There are different definitions for terrorism and it’s difficult to capture it because in some places what is being as terrorist is being viewed as the person who is providing water to somebody’s community because the government is not providing it. There is a break between the government and the provision of services to a community. Some so called terrorist group has caused a lot of damage, however that community they are providing pipe borne water, in that community they are providing clinics. Do you think that community will see them as terrorists? That is the problem we are faced with. These are the complexities that arise when you are struggling to define issues like terrorism or violent extremism or radicalization. As long as things are not the way they should be there will always be the tendency for radicalization to occur because the essence behind that is to seek to change the status quo. So if we say we have free and fair elections and in between those free and fair elections you don’t an opportunity to get into a particular job because you don’t hold a particular party card, what is the point of a free and fair election?
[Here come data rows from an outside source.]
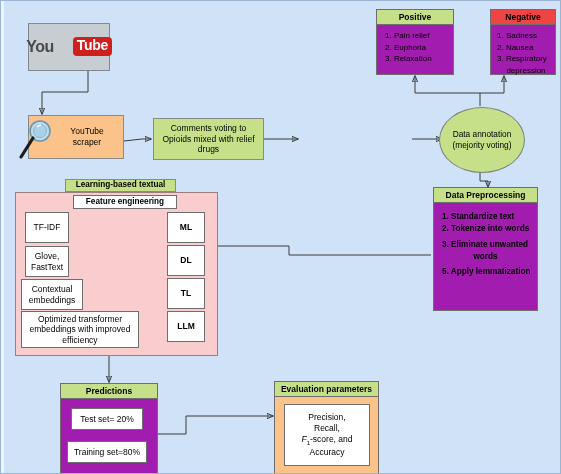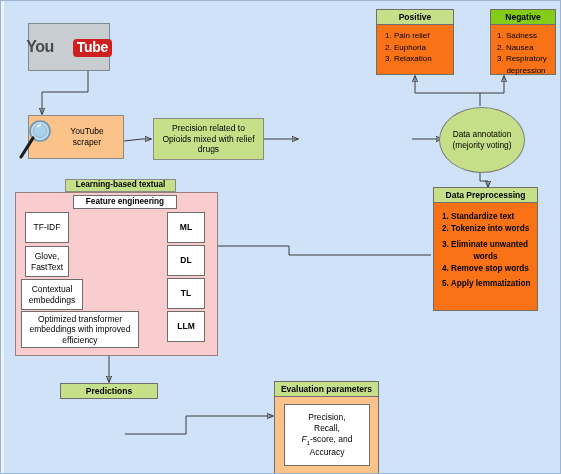--- a/index.html
+++ b/index.html
@@ -160,7 +160,7 @@
   </div>
 
   <div class="titled" style="left:489px;top:8px;width:66px;">
-    <div class="hdr" style="background:#84cc16;">Negative</div>
+    <div class="hdr" style="background:#ef4444;">Negative</div>
     <div class="bdy" style="height:50px;padding:5px 0 0 6px;">
       <div class="mini-list" style="text-align:left;">
         <div>1. Sadness</div>

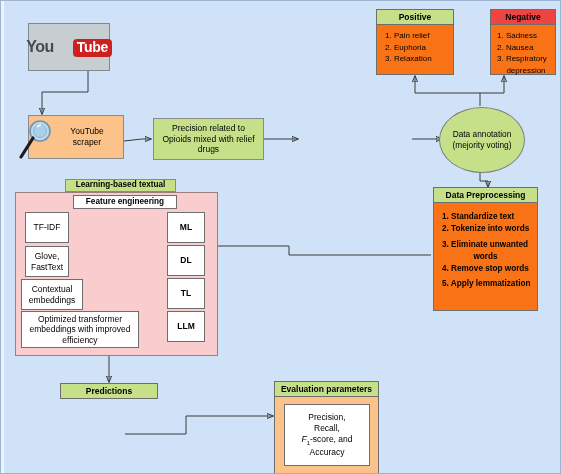--- a/index.html
+++ b/index.html
@@ -44,7 +44,7 @@
   }
   .titled .bdy{
     border:1px solid #6e6e6e;border-top:none;box-sizing:border-box;
-    background:#f97316;
+    background:#a21caf;
   }
   .titled .bdy.orange{background:#fbc38a;}
 

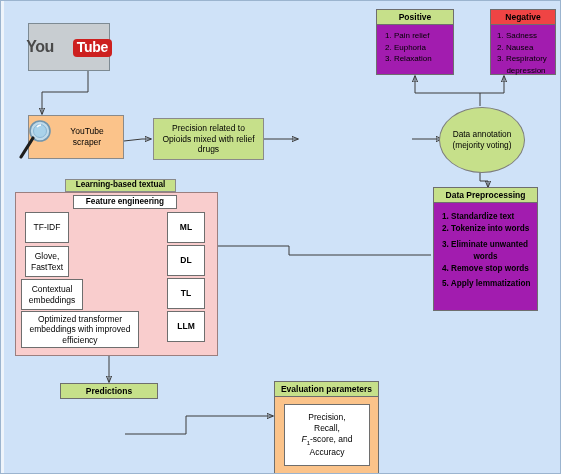--- a/index.html
+++ b/index.html
@@ -24,7 +24,7 @@
 
   
   .yt-box{background:#c8cdd1;border:1px solid #7d8a93;}
-  .yt-logo{display:flex;align-items:flex-end;gap:19px;}
+  .yt-logo{display:flex;align-items:flex-start;gap:19px;}
   .yt-you{font-weight:bold;font-size:16px;color:#4a4a4a;letter-spacing:-0.5px;}
   .yt-tube{font-weight:bold;font-size:14px;color:#ffffff;background:#cd201f;
            border-radius:4px;padding:0px 4px 1px 4px;letter-spacing:-0.3px;}

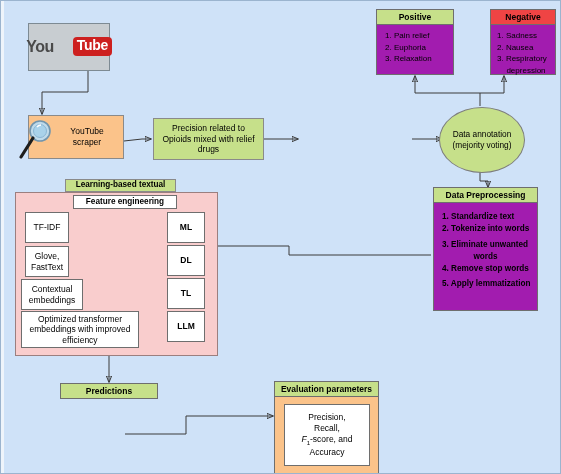--- a/index.html
+++ b/index.html
@@ -136,7 +136,7 @@
 
   <div class="node fill-green" style="left:152px;top:117px;width:111px;height:42px;">
     <div>
-      <div>Precision related to</div>
+      <div>Comments voting to</div>
       <div>Opioids mixed with relief</div>
       <div>drugs</div>
     </div>

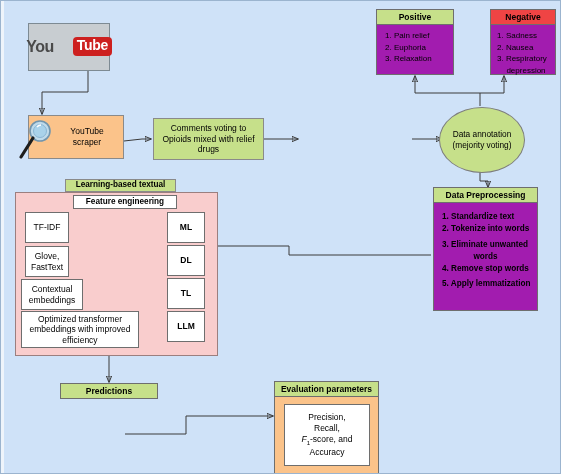--- a/index.html
+++ b/index.html
@@ -179,7 +179,6 @@
         <div style="text-align:left;padding-left:5px;">2. Tokenize into words</div>
         <div style="text-align:left;padding-left:5px;padding-top:3px;">3. Eliminate unwanted</div>
         <div>words</div>
-        <div style="text-align:left;padding-left:5px;">4. Remove stop words</div>
         <div style="text-align:left;padding-left:5px;padding-top:3px;">5. Apply lemmatization</div>
       </div>
     </div>

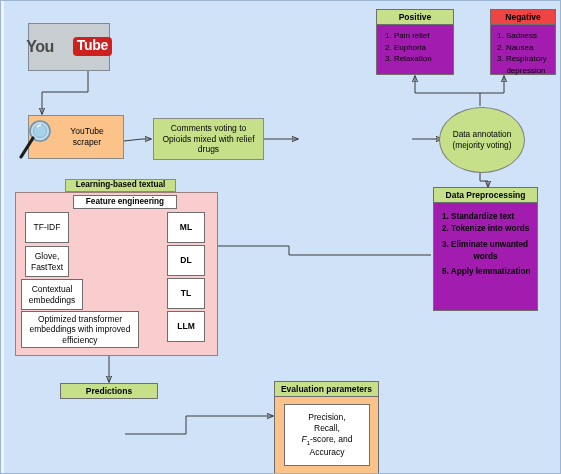--- a/index.html
+++ b/index.html
@@ -235,6 +235,14 @@
 
   <div class="titled" style="left:59px;top:382px;width:98px;">
     <div class="hdr">Predictions</div>
+    <div class="bdy" style="height:75px;position:relative;">
+      <div class="node fill-white" style="left:10px;top:9px;width:72px;height:22px;position:absolute;">
+        <span>Test set= 20%</span>
+      </div>
+      <div class="node fill-white" style="left:6px;top:42px;width:80px;height:22px;position:absolute;">
+        <span>Training set=80%</span>
+      </div>
+    </div>
   </div>
 
   <div class="titled" style="left:273px;top:380px;width:105px;">

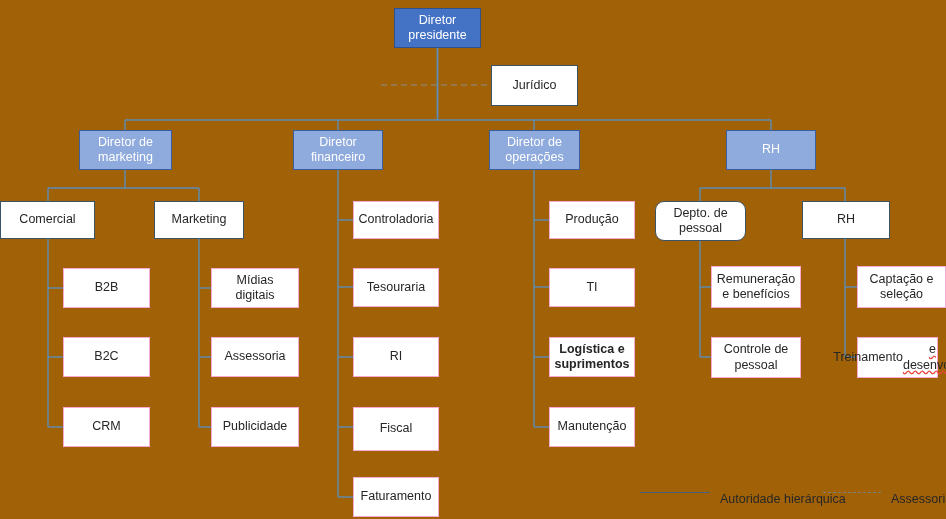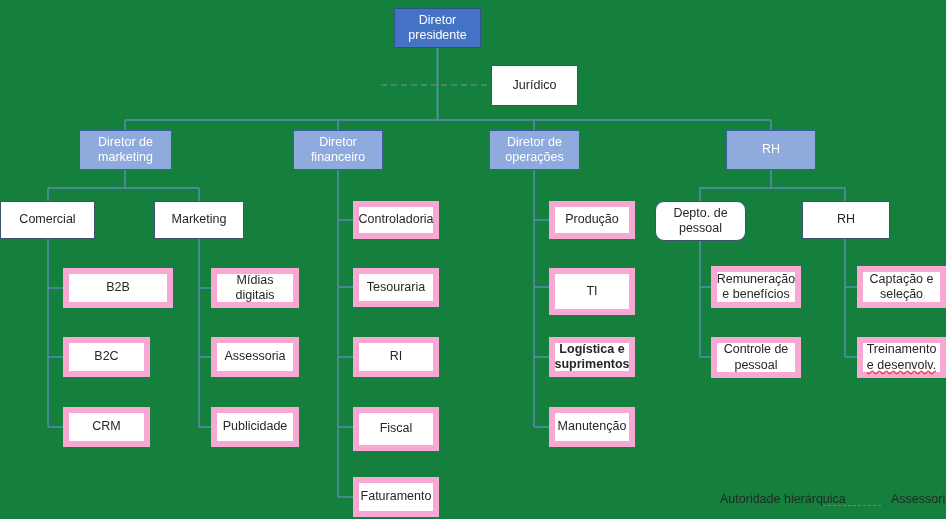--- a/index.html
+++ b/index.html
@@ -11,7 +11,7 @@
     position: relative;
     width: 946px;
     height: 519px;
-    background: #15803d;
+    background: #a16207;
     font-family: "Liberation Sans", sans-serif;
     overflow: hidden;
   }

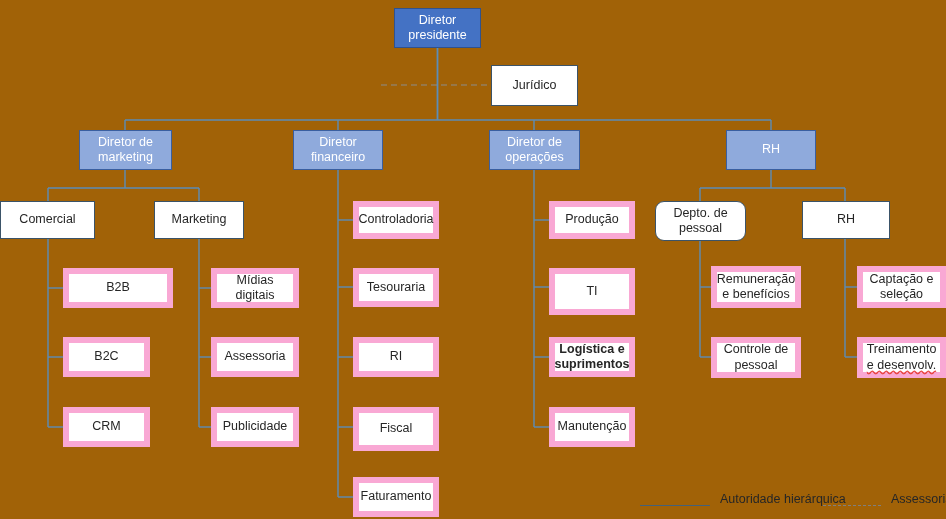--- a/index.html
+++ b/index.html
@@ -54,7 +54,7 @@
   }
   .node.lvl-leaf {
     background: #ffffff;
-    border: 6px solid #f9a8d4;
+    border: 1px solid #f9a8d4;
     color: #262626;
     font-size: 12.5px;
   }

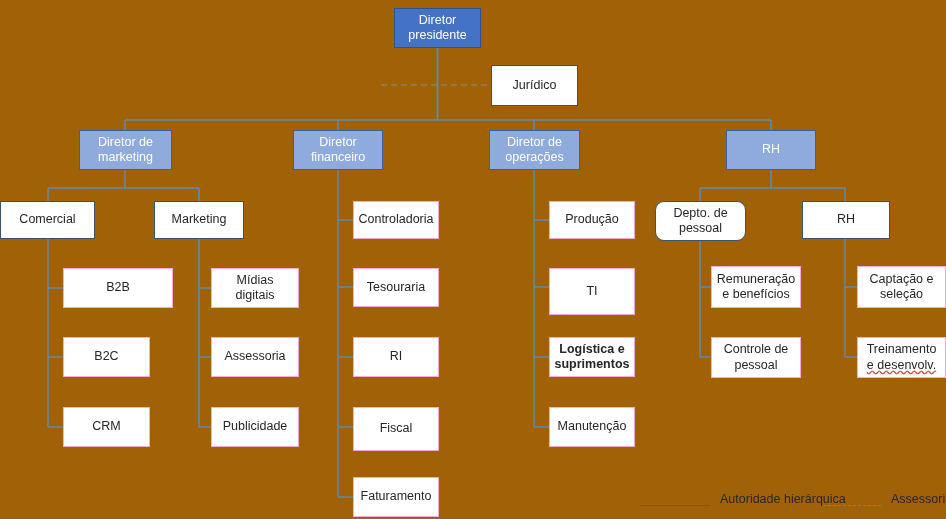--- a/index.html
+++ b/index.html
@@ -166,7 +166,7 @@
 
   <div class="node lvl-plain" style="left:154px; top:201px; width:90px; height:38px;">Marketing</div>
 
-  <div class="node lvl-leaf" style="left:63px; top:268px; width:110px; height:40px;">B2B</div>
+  <div class="node lvl-leaf" style="left:63px; top:268px; width:87px; height:40px;">B2B</div>
 
   <div class="node lvl-leaf" style="left:63px; top:337px; width:87px; height:40px;">B2C</div>
 

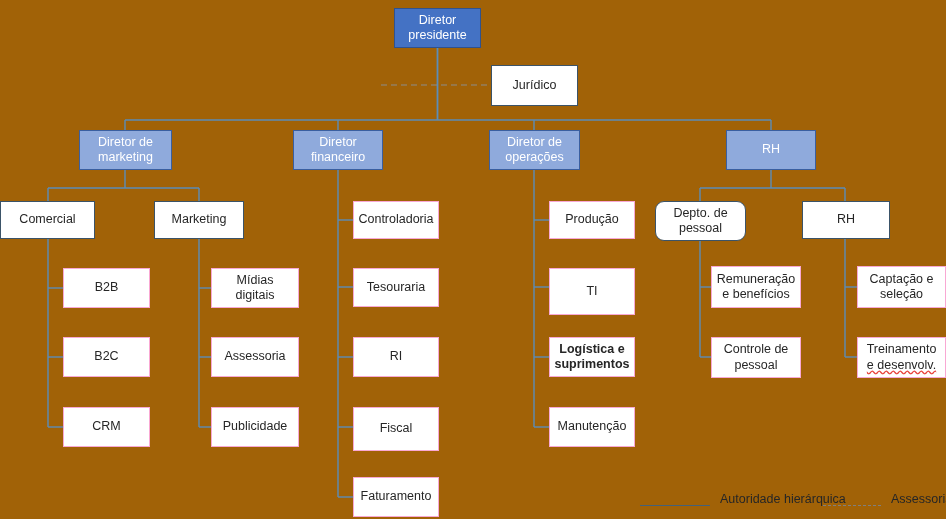--- a/index.html
+++ b/index.html
@@ -191,7 +191,7 @@
 
   <div class="node lvl-leaf" style="left:549px; top:201px; width:86px; height:38px;">Produção</div>
 
-  <div class="node lvl-leaf" style="left:549px; top:268px; width:86px; height:47px;">TI</div>
+  <div class="node lvl-leaf" style="left:549px; top:268px; width:86px; height:39px;">TI</div>
 
   <div class="node lvl-leaf" style="left:549px; top:337px; width:86px; height:40px;font-weight:bold;">Logística e
 suprimentos</div>

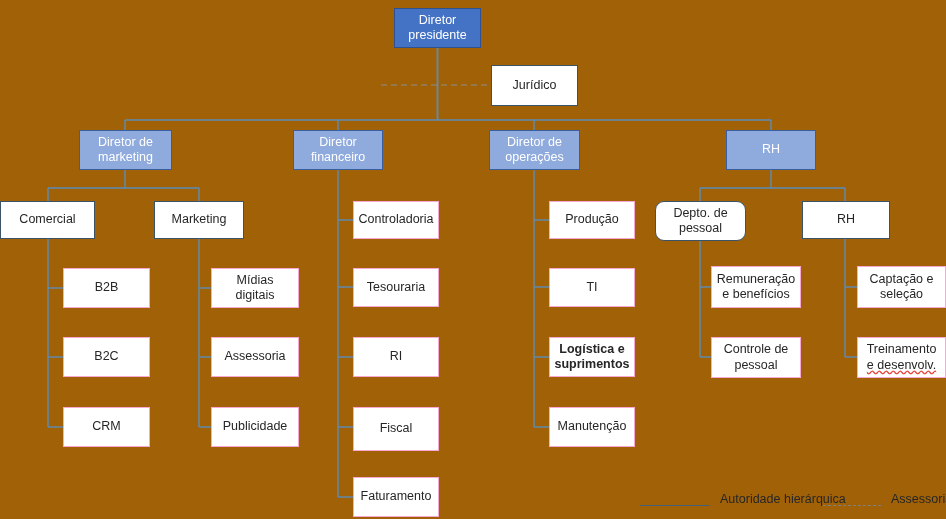--- a/index.html
+++ b/index.html
@@ -212,8 +212,8 @@
   <div class="node lvl-leaf" style="left:857px; top:266px; width:89px; height:42px;">Captação e
 seleção</div>
 
-  <div class="node lvl-leaf" style="left:857px; top:337px; width:89px; height:41px;
-              flex-direction:column;">
+  <div class="node lvl-leaf" style="left:857px; top:337px; width:81px; height:41px;
+              flex-direction:row;">
     <span>Treinamento</span>
     <span class="misspelled">e desenvolv.</span>
   </div>

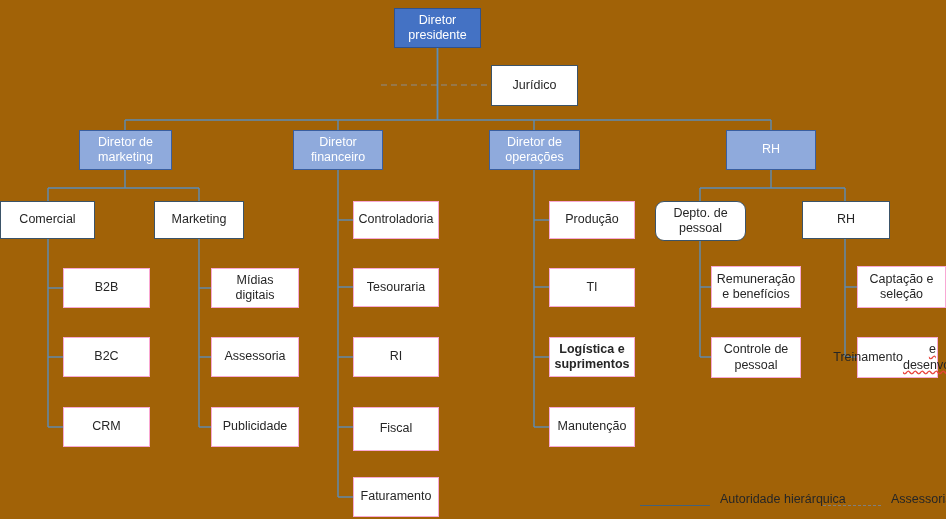--- a/index.html
+++ b/index.html
@@ -66,7 +66,7 @@
     position: absolute;
     z-index: 3;
     display: flex;
-    align-items: flex-end;
+    align-items: flex-start;
     font-size: 12.5px;
     color: #262626;
   }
If you are looking for redress in a court and you cannot get it because you don’t know somebody what is the point of free and fair elections? If you’ve gone to school, you been told that if you work hard and you graduate you will get a job and you come out and there is no job to be gotten and even the ones that you are trying to get there is a bit of favouritism there and its not based on capacity, what does it matter that your elections are free and fair? It’s not enough. Elections being free and fair is an incident more or less. There has to be that continual process of what happens in between elections so that people understand that doing something at the ballot box means something for their lives over the next couple of years.